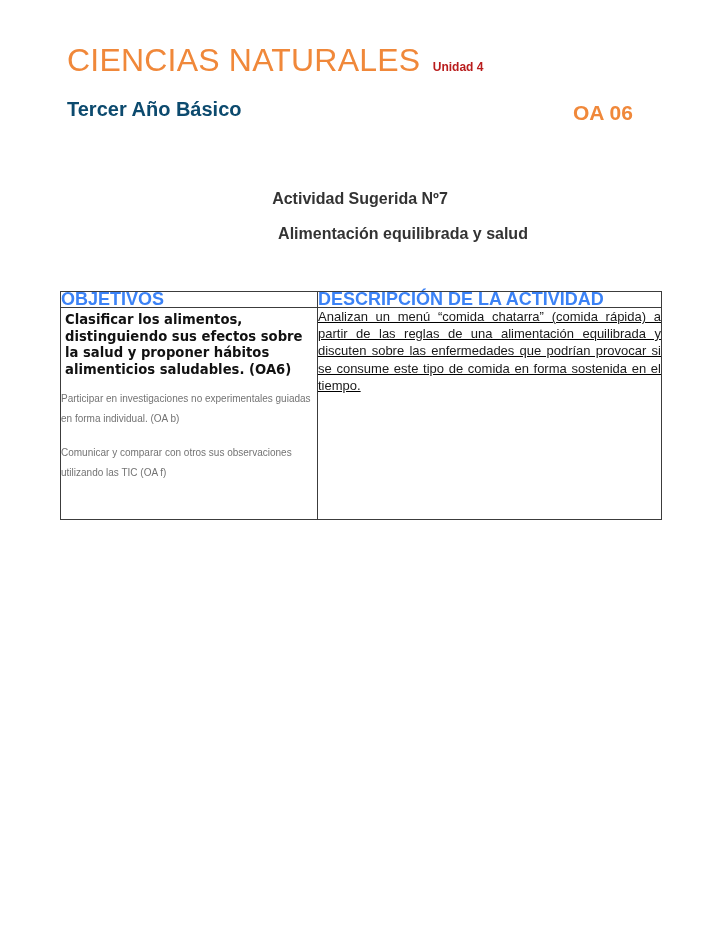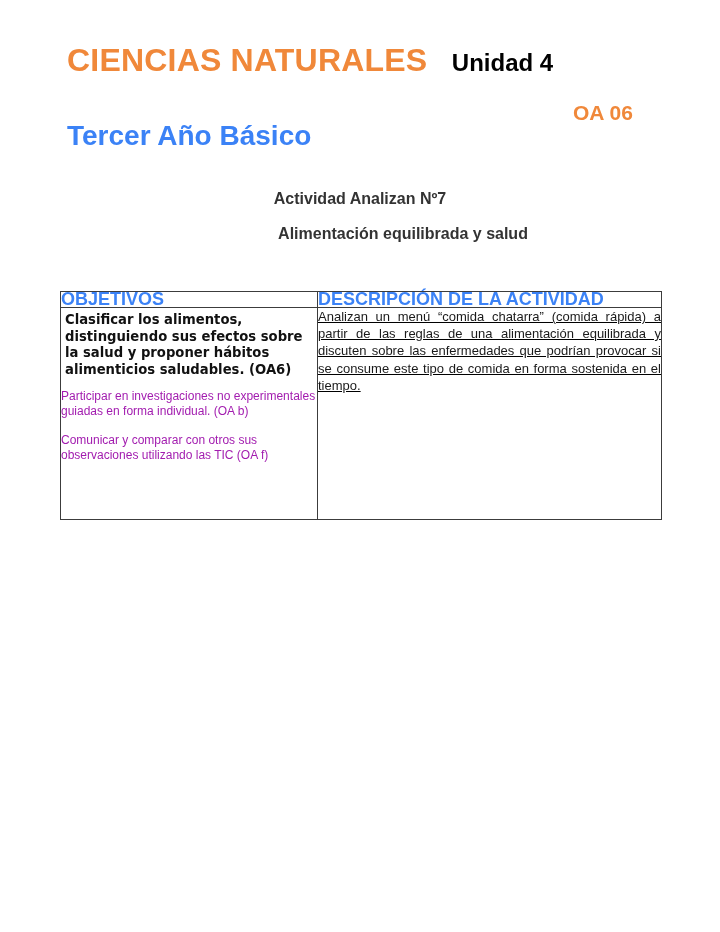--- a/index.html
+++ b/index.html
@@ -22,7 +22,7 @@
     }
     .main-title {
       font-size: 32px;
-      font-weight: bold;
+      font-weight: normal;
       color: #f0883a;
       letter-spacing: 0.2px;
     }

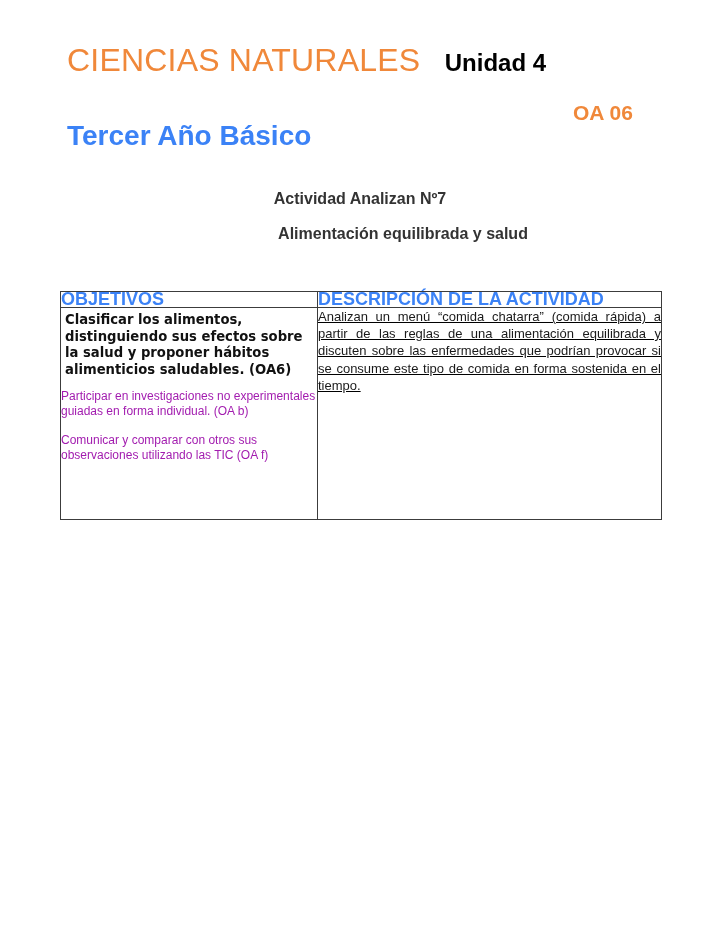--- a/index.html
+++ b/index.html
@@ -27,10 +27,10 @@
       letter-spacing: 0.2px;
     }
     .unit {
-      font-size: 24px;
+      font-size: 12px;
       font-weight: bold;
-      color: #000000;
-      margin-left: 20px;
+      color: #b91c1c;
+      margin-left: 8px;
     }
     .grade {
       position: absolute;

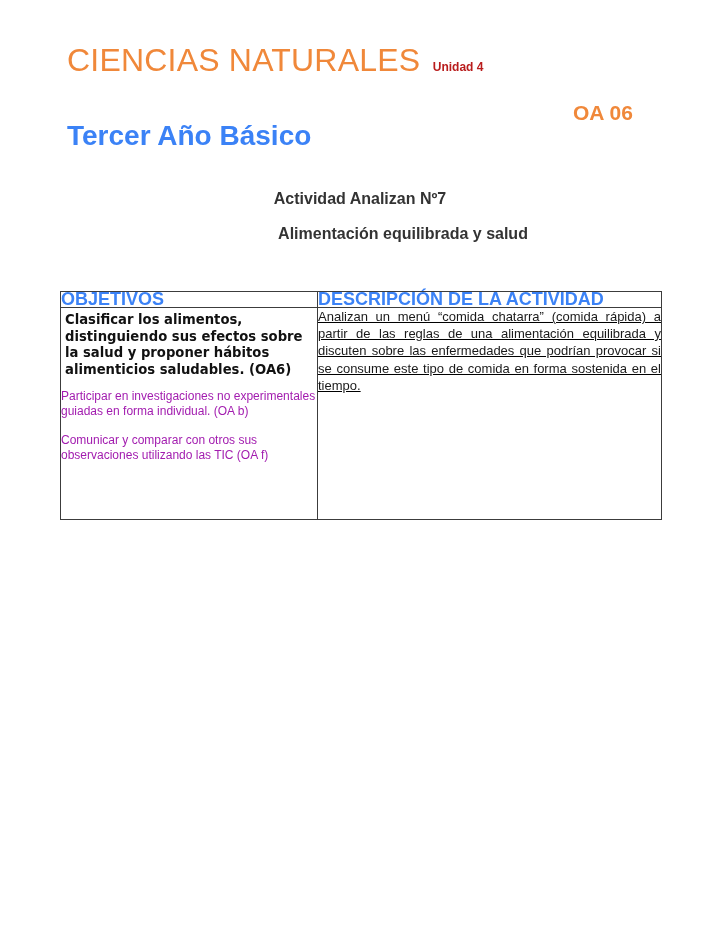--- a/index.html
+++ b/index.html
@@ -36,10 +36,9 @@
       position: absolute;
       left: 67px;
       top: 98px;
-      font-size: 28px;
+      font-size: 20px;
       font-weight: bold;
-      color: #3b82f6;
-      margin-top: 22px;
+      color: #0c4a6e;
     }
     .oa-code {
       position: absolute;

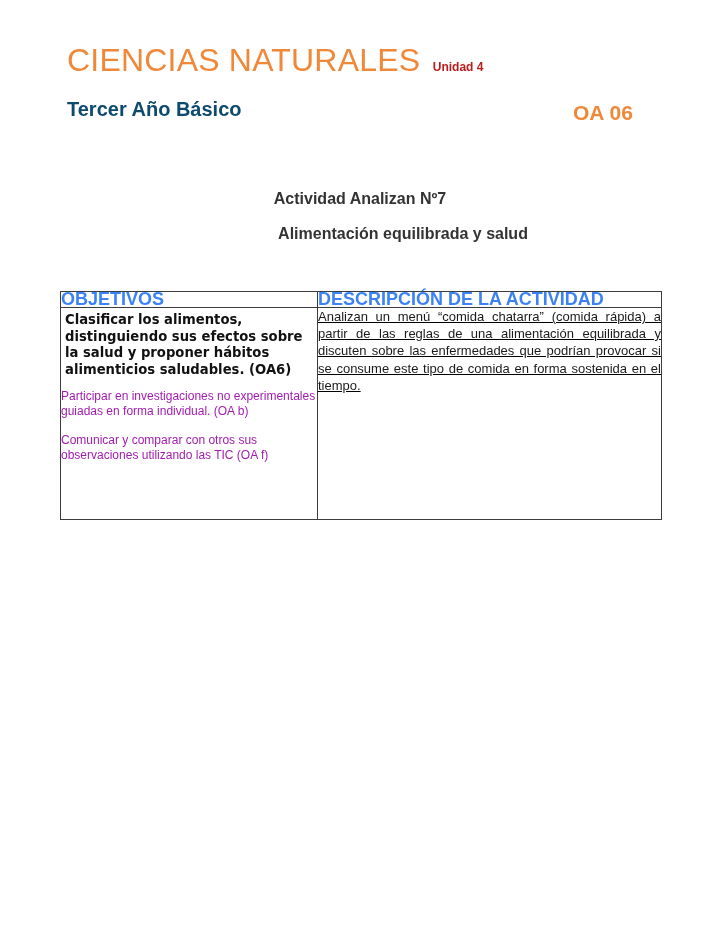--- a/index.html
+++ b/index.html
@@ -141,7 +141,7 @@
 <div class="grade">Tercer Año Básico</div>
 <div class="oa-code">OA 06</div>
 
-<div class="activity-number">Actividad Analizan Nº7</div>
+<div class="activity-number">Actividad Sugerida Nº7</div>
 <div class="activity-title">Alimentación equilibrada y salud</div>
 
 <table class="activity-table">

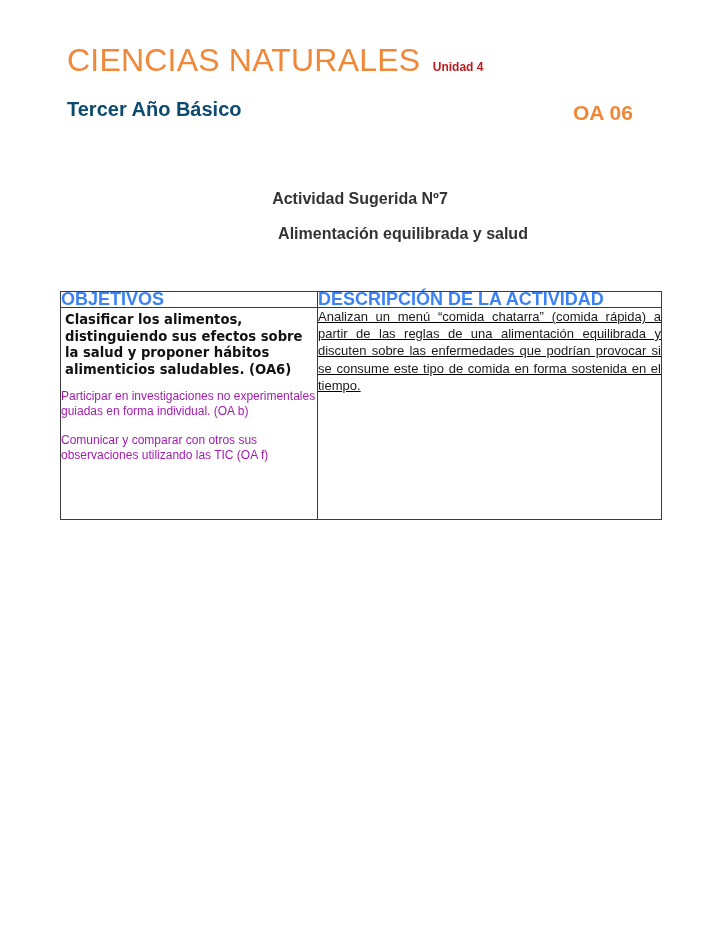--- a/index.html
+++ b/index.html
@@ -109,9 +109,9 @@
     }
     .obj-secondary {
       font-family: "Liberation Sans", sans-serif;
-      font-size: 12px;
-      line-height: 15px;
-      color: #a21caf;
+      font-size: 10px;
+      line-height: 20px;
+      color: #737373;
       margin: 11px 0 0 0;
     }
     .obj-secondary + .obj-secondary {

...

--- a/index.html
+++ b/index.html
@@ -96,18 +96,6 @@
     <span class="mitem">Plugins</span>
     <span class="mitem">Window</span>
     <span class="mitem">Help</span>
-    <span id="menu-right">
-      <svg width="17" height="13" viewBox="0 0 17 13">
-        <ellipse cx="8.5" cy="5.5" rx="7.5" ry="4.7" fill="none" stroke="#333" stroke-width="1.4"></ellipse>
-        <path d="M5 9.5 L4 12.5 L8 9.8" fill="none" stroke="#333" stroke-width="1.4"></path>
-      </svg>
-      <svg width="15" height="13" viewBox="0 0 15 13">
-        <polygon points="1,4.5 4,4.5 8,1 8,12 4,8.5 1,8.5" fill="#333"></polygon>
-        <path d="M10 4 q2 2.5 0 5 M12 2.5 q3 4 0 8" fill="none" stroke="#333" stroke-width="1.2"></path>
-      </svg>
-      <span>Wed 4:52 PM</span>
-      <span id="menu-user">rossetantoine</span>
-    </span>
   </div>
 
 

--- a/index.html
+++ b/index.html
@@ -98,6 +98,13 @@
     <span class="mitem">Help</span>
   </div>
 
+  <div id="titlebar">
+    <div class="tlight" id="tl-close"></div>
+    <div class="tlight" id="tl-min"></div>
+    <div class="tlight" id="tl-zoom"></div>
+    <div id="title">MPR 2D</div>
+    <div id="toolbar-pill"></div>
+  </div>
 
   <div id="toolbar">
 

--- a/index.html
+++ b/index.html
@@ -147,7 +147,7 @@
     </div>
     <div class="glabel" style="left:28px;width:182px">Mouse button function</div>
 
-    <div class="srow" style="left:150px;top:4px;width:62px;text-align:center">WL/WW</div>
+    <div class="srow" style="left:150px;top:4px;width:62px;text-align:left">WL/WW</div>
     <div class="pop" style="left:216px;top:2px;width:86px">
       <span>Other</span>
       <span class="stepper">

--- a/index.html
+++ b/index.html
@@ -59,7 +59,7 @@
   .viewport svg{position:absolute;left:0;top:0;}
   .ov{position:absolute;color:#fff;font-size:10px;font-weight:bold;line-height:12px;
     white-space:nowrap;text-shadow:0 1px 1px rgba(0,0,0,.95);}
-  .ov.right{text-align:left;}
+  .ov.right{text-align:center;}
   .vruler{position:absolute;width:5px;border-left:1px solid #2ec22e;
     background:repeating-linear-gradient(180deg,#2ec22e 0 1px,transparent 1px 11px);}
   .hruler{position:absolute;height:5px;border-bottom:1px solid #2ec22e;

Problem — Lines containing the word "activity" are to be located in the entries and copied.

Written solution —
-<div class="activity-number">Actividad Analizan Nº7</div>
+<div class="activity-number">Actividad Sugerida Nº7</div>
 <div class="activity-title">Alimentación equilibrada y salud</div>
 <table class="activity-table">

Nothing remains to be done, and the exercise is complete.